Rambusolo’ dilaksanakan secara besar-besaran karena menurut anggapan masyarakat
Toraja bahwa upacara ini merupakan penghormatan terakhir kepada sang Almarhum
serta bertujuan untuk menghormati dan menghantarkan arwah orang yang meninggal
dunia menuju alam roh, yaitu kembali kepada keabadian bersama para leluhur
mereka di sebuah tempat peristirahatan.
Masyarakat
Toraja menganut "aluk" atau adat yang merupakan kepercayaan, aturan,
dan ritual tradisional ketat yang ditentukan oleh leluhurnya. Meskipun saat
ini, mayoritas masyarakat Toraja memeluk agama Protestan dan Katolik atau
sejenis agama lainnya tetapi tradisi-tradisi leluhur dan upacara ritual masih
terus dikembangkan. Namun, masyarakat Toraja saat ini menjalankan adat
disesuaikan dengan agamanya lepas dari keaslian adat.
Masyarakat
Toraja membuat pemisahan yang jelas antara upacara dan ritual yang terkait
dengan kehidupan dan kematian. Hal ini karena ritual-ritual tersebut terkait
dengan musim tanam dan panen.
Ada
beberapa tingkatan upacara rambu solo’ yang ditentukan oleh status sosial
(Tana’) orang yang meninggal dan kemampuan, sebagai berikut : 1. Disilli’ yakni
upacara berlaku untuk semua kelas, yaitu orang yang meningggal tidak
disembelikan apa-apa. Akan tetapi saat
jenazah mau dimakamkan orang hanya memukul tempat makan babi sebanyak tiga kali
(didedekan palungan), dan dikubur bersama telur ayam (dipakale’pei’ tallo’) 2.
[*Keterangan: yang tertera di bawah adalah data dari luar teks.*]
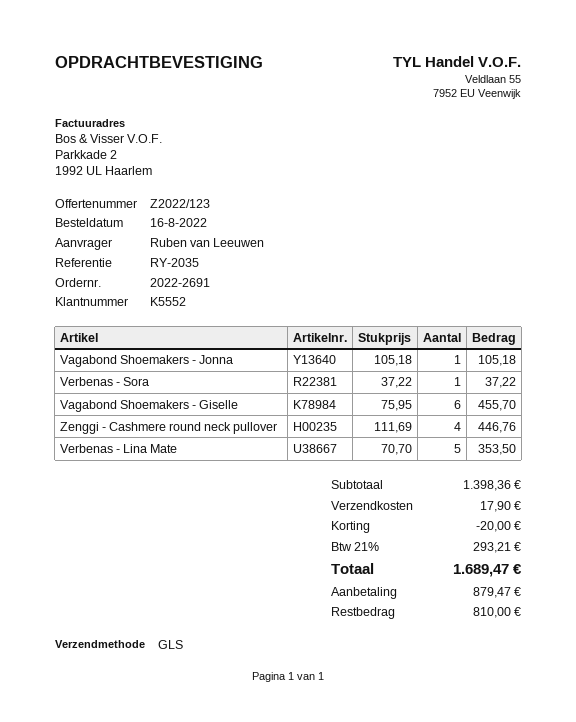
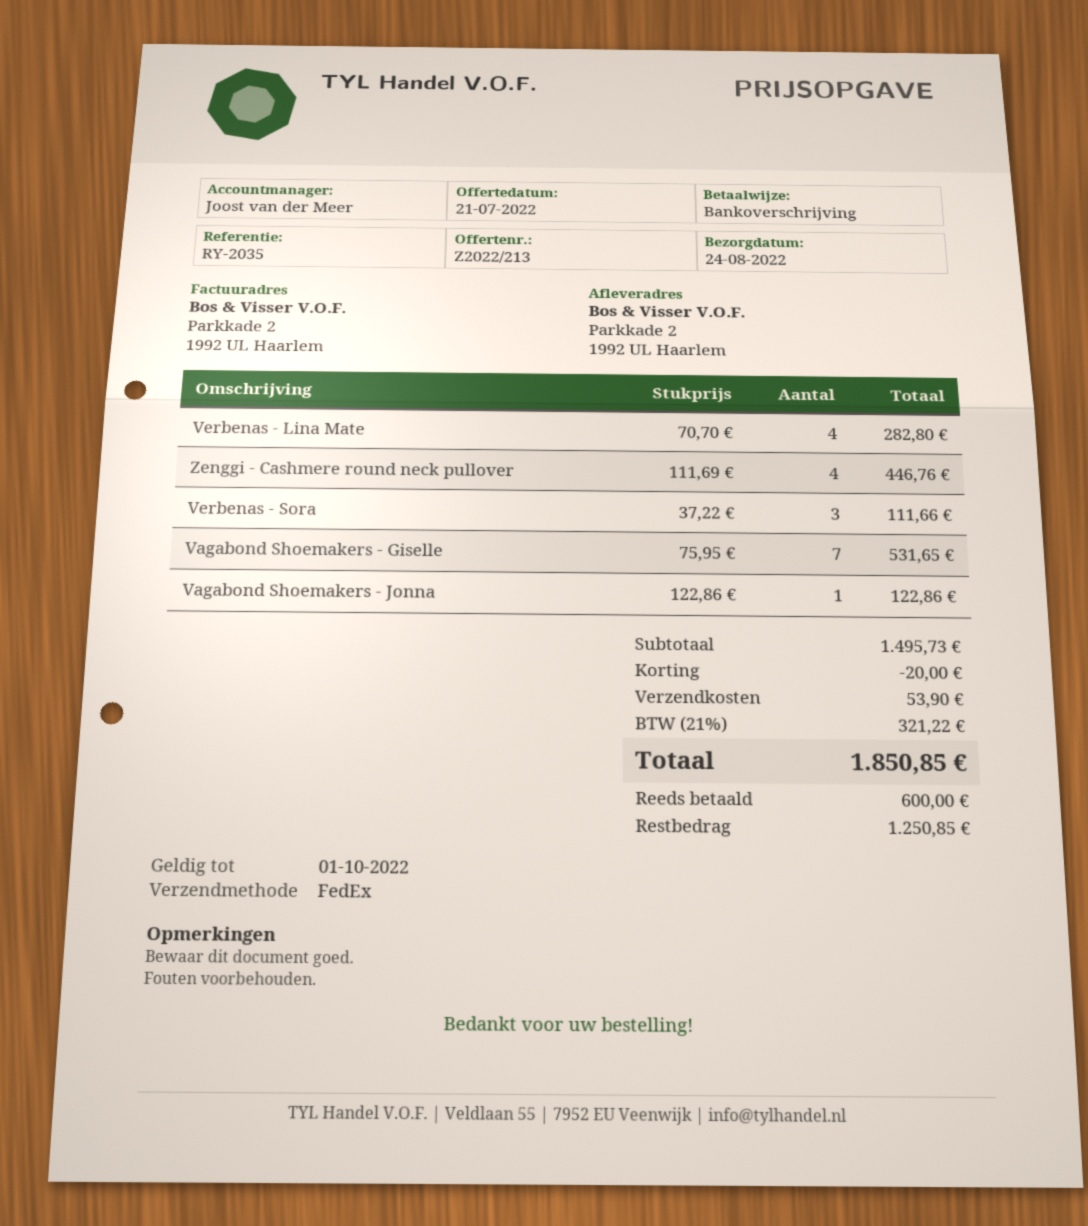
quote number: Z2022/123 -> Z2022/213
shipping method: GLS -> FedEx
Vagabond Shoemakers - Jonna: 1 x 105.18 = 105.18 -> 1 x 122.86 = 122.86
Verbenas - Sora: 1 x 37.22 = 37.22 -> 3 x 37.22 = 111.66
Vagabond Shoemakers - Giselle: 6 x 75.95 = 455.70 -> 7 x 75.95 = 531.65
Verbenas - Lina Mate: 5 x 70.70 = 353.50 -> 4 x 70.70 = 282.80
subtotal: 1398.36 -> 1495.73
shipping: 17.90 -> 53.90
tax: 21% = 293.21 -> 21% = 321.22
total: 1689.47 -> 1850.85
deposit: 879.47 -> 600.00
balance: 810.00 -> 1250.85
Dipasangbongi yaitu upacara pemakaman yang hanya berlangsung selama satu malam
dan hanya disembelikan dua ekor babi (ma’tangke patomaili),empat ekor babi (Dibai a’pa’) dan satu kerbau (ditedong
tungga’) 3. Dipatallungbongi yaitu upacara
yang dilaksanakan tiga hari tiga malam dengan menyembeli enam babi dan satu
sampai dua ekor kerbau. 4. Dipalimangbongi yaitu upacara pemakaman yang
dilaksanakan selama empat hari lima malam dan dipotongkan tujuh sampai sepuluh
ekor babi dan tiga sampai lima ekor kerbau. 5. Dipapitungbongi yaitu upacara
pemakaman yang dilaksanakan selama lima hari tujuh malam dan dipotongkan babi
sebanyak sebelas sampai dua puluh ekor dan enam sampai tujuh kerbau. 6.
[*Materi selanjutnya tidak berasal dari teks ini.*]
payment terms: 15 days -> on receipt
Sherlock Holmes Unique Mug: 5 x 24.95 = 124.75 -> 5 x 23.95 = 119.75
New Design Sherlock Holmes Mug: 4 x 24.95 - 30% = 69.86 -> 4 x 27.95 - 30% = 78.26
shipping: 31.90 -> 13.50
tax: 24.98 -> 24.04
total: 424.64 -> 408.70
Dirapai’ yaitu upacara pemakaman yang dilaksanakan selama enam hari dan
dipotongkan delapan sampai sebelas kerbau dan
duapuluh satu sampai empat puluh ekor babi. 7. Rapasan sundun yaitu
upacara yang dilaksanakan selama tujuh hari dan dipotongkan sebelas sampai dua
puluh tiga ekor kerbau dan empat puluh satu sampai lima puluh ekor babi. 8.
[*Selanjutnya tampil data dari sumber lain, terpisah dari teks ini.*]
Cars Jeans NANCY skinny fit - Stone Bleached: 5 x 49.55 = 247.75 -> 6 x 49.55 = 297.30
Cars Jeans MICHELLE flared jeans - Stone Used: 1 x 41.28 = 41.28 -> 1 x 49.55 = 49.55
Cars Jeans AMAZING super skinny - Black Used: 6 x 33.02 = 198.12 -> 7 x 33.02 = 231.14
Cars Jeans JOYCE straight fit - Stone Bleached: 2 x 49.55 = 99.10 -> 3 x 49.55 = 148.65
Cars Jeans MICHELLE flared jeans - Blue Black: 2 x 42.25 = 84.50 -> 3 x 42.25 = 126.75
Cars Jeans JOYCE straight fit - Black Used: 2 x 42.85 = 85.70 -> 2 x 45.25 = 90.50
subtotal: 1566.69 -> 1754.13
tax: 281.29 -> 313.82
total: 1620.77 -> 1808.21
Rapasan sapurandanan yaitu upacara yang dilakukan selama delapan hari dan
dipotongkan dua puluh empat ekor kerbau keatas dan lima puluh satu sampai
seratus ekor babi.
Dalam
upacara pemakaman ada beberapa
kegiatan yang dilaksanakan sesuai dengan
tinkatan upacara tersebut, yaitu sebagai berikut :
• Ma’Tudan Mebalun, yaitu proses
pembungkusan jasad
• Melantang, yaitu proses pembuatan
pondok untuk acara pemakaman
• Mangrui’ batu, yaitu prosesi
penarikan batu atau menhir kesuatu tempat yang disebut rante
• Ma’pasa’ tedong/ ma’pasilaga, yaitu
mengumpulkan semua kerbau yang akan dipotong lalu di arak keliling, kemudian
dilanjutkan dengan acara mengadu kerbau tersebut.
• Ma’Parokko Alang, yaitu proses
perarakan jasad yang telah dibungkus ke sebuah lumbung untuk disemayamkan.
• Ma’Palao atau Ma’Pasonglo, yaitu
proses perarakan jasad dari area Rumah Tongkonan ke kompleks upacara
pemakaman kemudian dinaikkan keata
tampat persemayaman jenazah selama upacara pemakaman beralngsung yang disebut
Lakkian.
• Ma’Badong,
Ma’badong
terdiri dari dua kata yaitu Ma’ berarti ‘melakukan’ dan “Badong” berarti sebuah
tarian dan nyanyian kedukaan berisi syair dukacita yang dilakukan di upacara
kematian di Tana Toraja dan Toraja Utara, Sulawesi Selatan. Jika Badong
ditambah dengan awalan pa’ yang berarti pelaku maka akan menjadi pa’badong
yaitu orang yang melakukan tarian dan nyanyian badong. Tarian ini dilakukan
secara berkelompok oleh pria dan wanita setengah baya atau tua dengan cara
membentuk lingkaran besar dan bergerak sambil bernyanyi.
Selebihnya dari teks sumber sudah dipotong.